#### Supplied information:
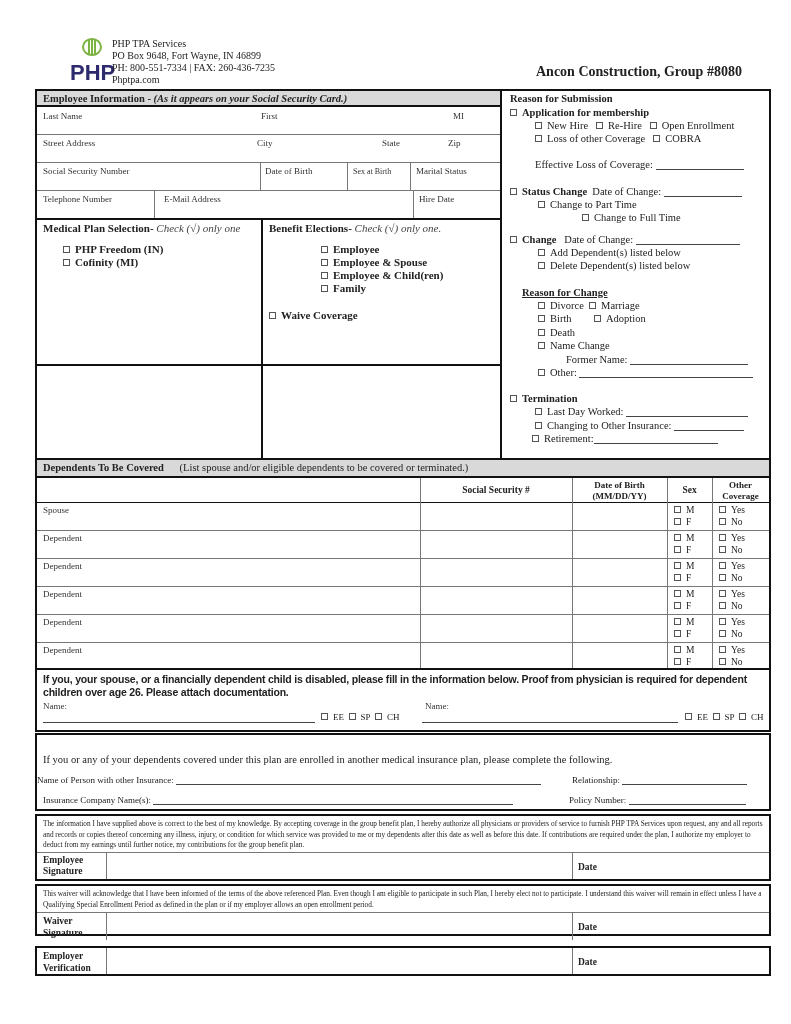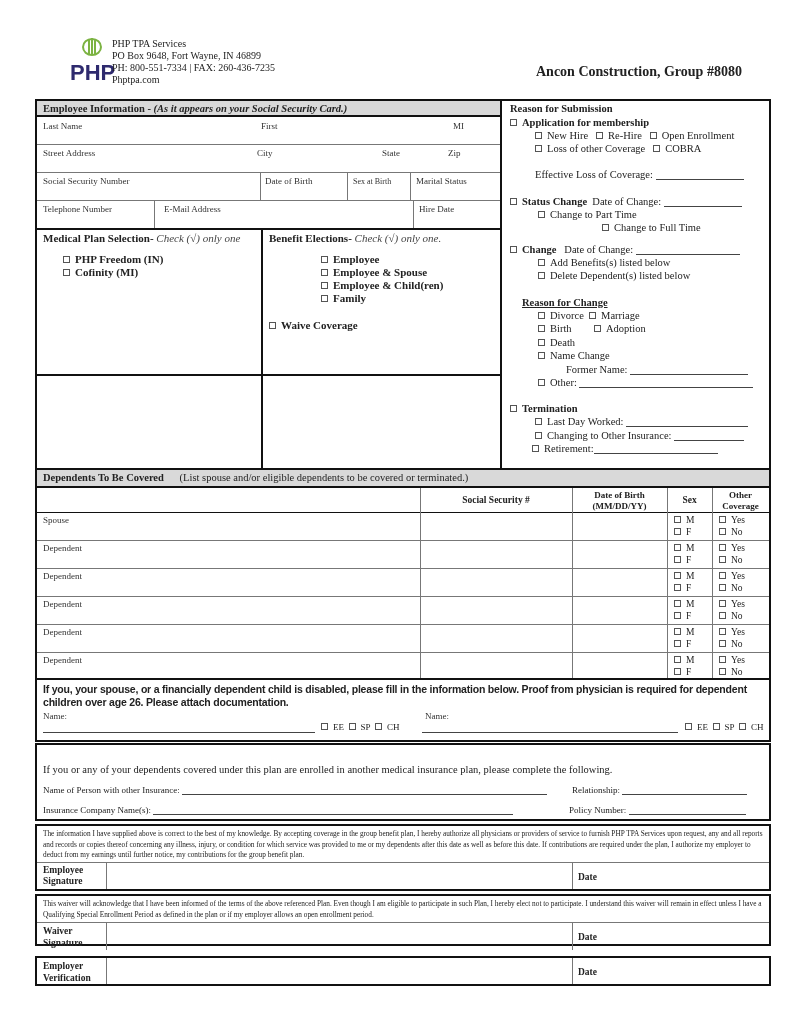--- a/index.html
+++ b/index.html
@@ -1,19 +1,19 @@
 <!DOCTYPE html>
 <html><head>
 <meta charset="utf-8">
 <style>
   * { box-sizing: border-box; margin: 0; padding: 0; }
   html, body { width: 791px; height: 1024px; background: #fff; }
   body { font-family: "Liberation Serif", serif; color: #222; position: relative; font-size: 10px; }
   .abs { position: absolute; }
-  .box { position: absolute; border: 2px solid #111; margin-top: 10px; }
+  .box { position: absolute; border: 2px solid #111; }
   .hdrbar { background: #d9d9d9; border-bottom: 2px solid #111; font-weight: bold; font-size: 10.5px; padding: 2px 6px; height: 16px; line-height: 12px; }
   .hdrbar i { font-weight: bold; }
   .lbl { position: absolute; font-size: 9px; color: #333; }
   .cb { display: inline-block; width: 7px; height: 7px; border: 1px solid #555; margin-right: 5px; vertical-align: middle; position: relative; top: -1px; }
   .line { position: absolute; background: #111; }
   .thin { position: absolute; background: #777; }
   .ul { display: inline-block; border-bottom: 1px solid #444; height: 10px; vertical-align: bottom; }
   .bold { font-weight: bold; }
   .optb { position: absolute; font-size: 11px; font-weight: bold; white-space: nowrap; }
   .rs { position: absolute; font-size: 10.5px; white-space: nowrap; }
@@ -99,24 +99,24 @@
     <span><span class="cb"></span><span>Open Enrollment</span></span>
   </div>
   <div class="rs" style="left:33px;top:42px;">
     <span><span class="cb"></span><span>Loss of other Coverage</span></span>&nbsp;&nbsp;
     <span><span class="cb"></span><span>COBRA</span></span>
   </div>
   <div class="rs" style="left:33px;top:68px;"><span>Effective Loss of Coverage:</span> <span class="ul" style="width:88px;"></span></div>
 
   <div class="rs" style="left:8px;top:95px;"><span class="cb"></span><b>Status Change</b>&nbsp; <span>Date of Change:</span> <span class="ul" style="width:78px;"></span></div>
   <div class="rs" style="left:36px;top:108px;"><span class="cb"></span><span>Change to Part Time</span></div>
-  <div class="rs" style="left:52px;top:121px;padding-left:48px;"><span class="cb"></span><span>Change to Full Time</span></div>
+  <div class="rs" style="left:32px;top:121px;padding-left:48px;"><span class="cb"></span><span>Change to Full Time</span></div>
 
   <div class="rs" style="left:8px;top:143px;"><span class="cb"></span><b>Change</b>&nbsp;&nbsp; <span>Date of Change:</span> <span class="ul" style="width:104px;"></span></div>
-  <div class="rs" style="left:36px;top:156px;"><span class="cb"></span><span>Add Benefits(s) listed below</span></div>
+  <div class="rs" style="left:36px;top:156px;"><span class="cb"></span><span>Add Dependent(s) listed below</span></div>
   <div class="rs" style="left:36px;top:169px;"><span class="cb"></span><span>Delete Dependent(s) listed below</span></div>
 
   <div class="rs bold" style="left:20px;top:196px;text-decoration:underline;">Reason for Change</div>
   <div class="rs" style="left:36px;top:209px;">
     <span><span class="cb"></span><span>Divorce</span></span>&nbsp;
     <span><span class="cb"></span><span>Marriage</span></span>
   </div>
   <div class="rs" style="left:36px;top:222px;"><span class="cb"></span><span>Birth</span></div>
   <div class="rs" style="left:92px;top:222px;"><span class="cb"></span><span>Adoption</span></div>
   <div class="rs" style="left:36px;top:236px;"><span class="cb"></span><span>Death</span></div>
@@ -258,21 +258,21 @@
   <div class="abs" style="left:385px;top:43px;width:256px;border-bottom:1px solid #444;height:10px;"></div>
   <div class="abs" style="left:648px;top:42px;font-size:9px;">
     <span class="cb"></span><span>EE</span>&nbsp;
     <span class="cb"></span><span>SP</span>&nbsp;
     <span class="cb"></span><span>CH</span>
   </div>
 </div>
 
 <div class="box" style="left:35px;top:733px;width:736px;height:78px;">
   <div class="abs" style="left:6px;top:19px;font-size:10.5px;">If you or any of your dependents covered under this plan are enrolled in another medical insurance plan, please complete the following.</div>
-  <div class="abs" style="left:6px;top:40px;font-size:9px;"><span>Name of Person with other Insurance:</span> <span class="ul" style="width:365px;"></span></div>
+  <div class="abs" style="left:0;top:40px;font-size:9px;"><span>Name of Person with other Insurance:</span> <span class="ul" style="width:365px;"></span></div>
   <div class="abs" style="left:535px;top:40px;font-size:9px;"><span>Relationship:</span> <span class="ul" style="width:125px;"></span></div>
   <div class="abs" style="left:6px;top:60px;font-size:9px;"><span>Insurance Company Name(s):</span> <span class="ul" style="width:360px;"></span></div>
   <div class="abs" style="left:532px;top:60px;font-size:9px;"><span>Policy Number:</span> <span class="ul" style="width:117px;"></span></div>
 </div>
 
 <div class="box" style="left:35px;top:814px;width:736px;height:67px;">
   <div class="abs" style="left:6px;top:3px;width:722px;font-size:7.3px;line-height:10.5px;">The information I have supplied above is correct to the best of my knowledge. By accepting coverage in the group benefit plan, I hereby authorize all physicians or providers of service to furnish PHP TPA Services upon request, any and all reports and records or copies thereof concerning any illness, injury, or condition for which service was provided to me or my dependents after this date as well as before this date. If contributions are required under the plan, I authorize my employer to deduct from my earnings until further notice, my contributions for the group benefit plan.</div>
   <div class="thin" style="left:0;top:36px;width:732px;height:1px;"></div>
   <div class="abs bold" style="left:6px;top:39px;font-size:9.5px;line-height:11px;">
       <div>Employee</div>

#### Problem:
Pictures are to be left out. Otherwise, copy the material above exactly.

#### Reply:
--- a/index.html
+++ b/index.html
@@ -1,19 +1,19 @@
 <!DOCTYPE html>
 <html><head>
 <meta charset="utf-8">
 <style>
   * { box-sizing: border-box; margin: 0; padding: 0; }
   html, body { width: 791px; height: 1024px; background: #fff; }
   body { font-family: "Liberation Serif", serif; color: #222; position: relative; font-size: 10px; }
   .abs { position: absolute; }
-  .box { position: absolute; border: 2px solid #111; margin-top: 10px; }
+  .box { position: absolute; border: 2px solid #111; }
   .hdrbar { background: #d9d9d9; border-bottom: 2px solid #111; font-weight: bold; font-size: 10.5px; padding: 2px 6px; height: 16px; line-height: 12px; }
   .hdrbar i { font-weight: bold; }
   .lbl { position: absolute; font-size: 9px; color: #333; }
   .cb { display: inline-block; width: 7px; height: 7px; border: 1px solid #555; margin-right: 5px; vertical-align: middle; position: relative; top: -1px; }
   .line { position: absolute; background: #111; }
   .thin { position: absolute; background: #777; }
   .ul { display: inline-block; border-bottom: 1px solid #444; height: 10px; vertical-align: bottom; }
   .bold { font-weight: bold; }
   .optb { position: absolute; font-size: 11px; font-weight: bold; white-space: nowrap; }
   .rs { position: absolute; font-size: 10.5px; white-space: nowrap; }
@@ -99,24 +99,24 @@
     <span><span class="cb"></span><span>Open Enrollment</span></span>
   </div>
   <div class="rs" style="left:33px;top:42px;">
     <span><span class="cb"></span><span>Loss of other Coverage</span></span>&nbsp;&nbsp;
     <span><span class="cb"></span><span>COBRA</span></span>
   </div>
   <div class="rs" style="left:33px;top:68px;"><span>Effective Loss of Coverage:</span> <span class="ul" style="width:88px;"></span></div>
 
   <div class="rs" style="left:8px;top:95px;"><span class="cb"></span><b>Status Change</b>&nbsp; <span>Date of Change:</span> <span class="ul" style="width:78px;"></span></div>
   <div class="rs" style="left:36px;top:108px;"><span class="cb"></span><span>Change to Part Time</span></div>
-  <div class="rs" style="left:52px;top:121px;padding-left:48px;"><span class="cb"></span><span>Change to Full Time</span></div>
+  <div class="rs" style="left:32px;top:121px;padding-left:48px;"><span class="cb"></span><span>Change to Full Time</span></div>
 
   <div class="rs" style="left:8px;top:143px;"><span class="cb"></span><b>Change</b>&nbsp;&nbsp; <span>Date of Change:</span> <span class="ul" style="width:104px;"></span></div>
-  <div class="rs" style="left:36px;top:156px;"><span class="cb"></span><span>Add Benefits(s) listed below</span></div>
+  <div class="rs" style="left:36px;top:156px;"><span class="cb"></span><span>Add Dependent(s) listed below</span></div>
   <div class="rs" style="left:36px;top:169px;"><span class="cb"></span><span>Delete Dependent(s) listed below</span></div>
 
   <div class="rs bold" style="left:20px;top:196px;text-decoration:underline;">Reason for Change</div>
   <div class="rs" style="left:36px;top:209px;">
     <span><span class="cb"></span><span>Divorce</span></span>&nbsp;
     <span><span class="cb"></span><span>Marriage</span></span>
   </div>
   <div class="rs" style="left:36px;top:222px;"><span class="cb"></span><span>Birth</span></div>
   <div class="rs" style="left:92px;top:222px;"><span class="cb"></span><span>Adoption</span></div>
   <div class="rs" style="left:36px;top:236px;"><span class="cb"></span><span>Death</span></div>
@@ -258,21 +258,21 @@
   <div class="abs" style="left:385px;top:43px;width:256px;border-bottom:1px solid #444;height:10px;"></div>
   <div class="abs" style="left:648px;top:42px;font-size:9px;">
     <span class="cb"></span><span>EE</span>&nbsp;
     <span class="cb"></span><span>SP</span>&nbsp;
     <span class="cb"></span><span>CH</span>
   </div>
 </div>
 
 <div class="box" style="left:35px;top:733px;width:736px;height:78px;">
   <div class="abs" style="left:6px;top:19px;font-size:10.5px;">If you or any of your dependents covered under this plan are enrolled in another medical insurance plan, please complete the following.</div>
-  <div class="abs" style="left:6px;top:40px;font-size:9px;"><span>Name of Person with other Insurance:</span> <span class="ul" style="width:365px;"></span></div>
+  <div class="abs" style="left:0;top:40px;font-size:9px;"><span>Name of Person with other Insurance:</span> <span class="ul" style="width:365px;"></span></div>
   <div class="abs" style="left:535px;top:40px;font-size:9px;"><span>Relationship:</span> <span class="ul" style="width:125px;"></span></div>
   <div class="abs" style="left:6px;top:60px;font-size:9px;"><span>Insurance Company Name(s):</span> <span class="ul" style="width:360px;"></span></div>
   <div class="abs" style="left:532px;top:60px;font-size:9px;"><span>Policy Number:</span> <span class="ul" style="width:117px;"></span></div>
 </div>
 
 <div class="box" style="left:35px;top:814px;width:736px;height:67px;">
   <div class="abs" style="left:6px;top:3px;width:722px;font-size:7.3px;line-height:10.5px;">The information I have supplied above is correct to the best of my knowledge. By accepting coverage in the group benefit plan, I hereby authorize all physicians or providers of service to furnish PHP TPA Services upon request, any and all reports and records or copies thereof concerning any illness, injury, or condition for which service was provided to me or my dependents after this date as well as before this date. If contributions are required under the plan, I authorize my employer to deduct from my earnings until further notice, my contributions for the group benefit plan.</div>
   <div class="thin" style="left:0;top:36px;width:732px;height:1px;"></div>
   <div class="abs bold" style="left:6px;top:39px;font-size:9.5px;line-height:11px;">
       <div>Employee</div>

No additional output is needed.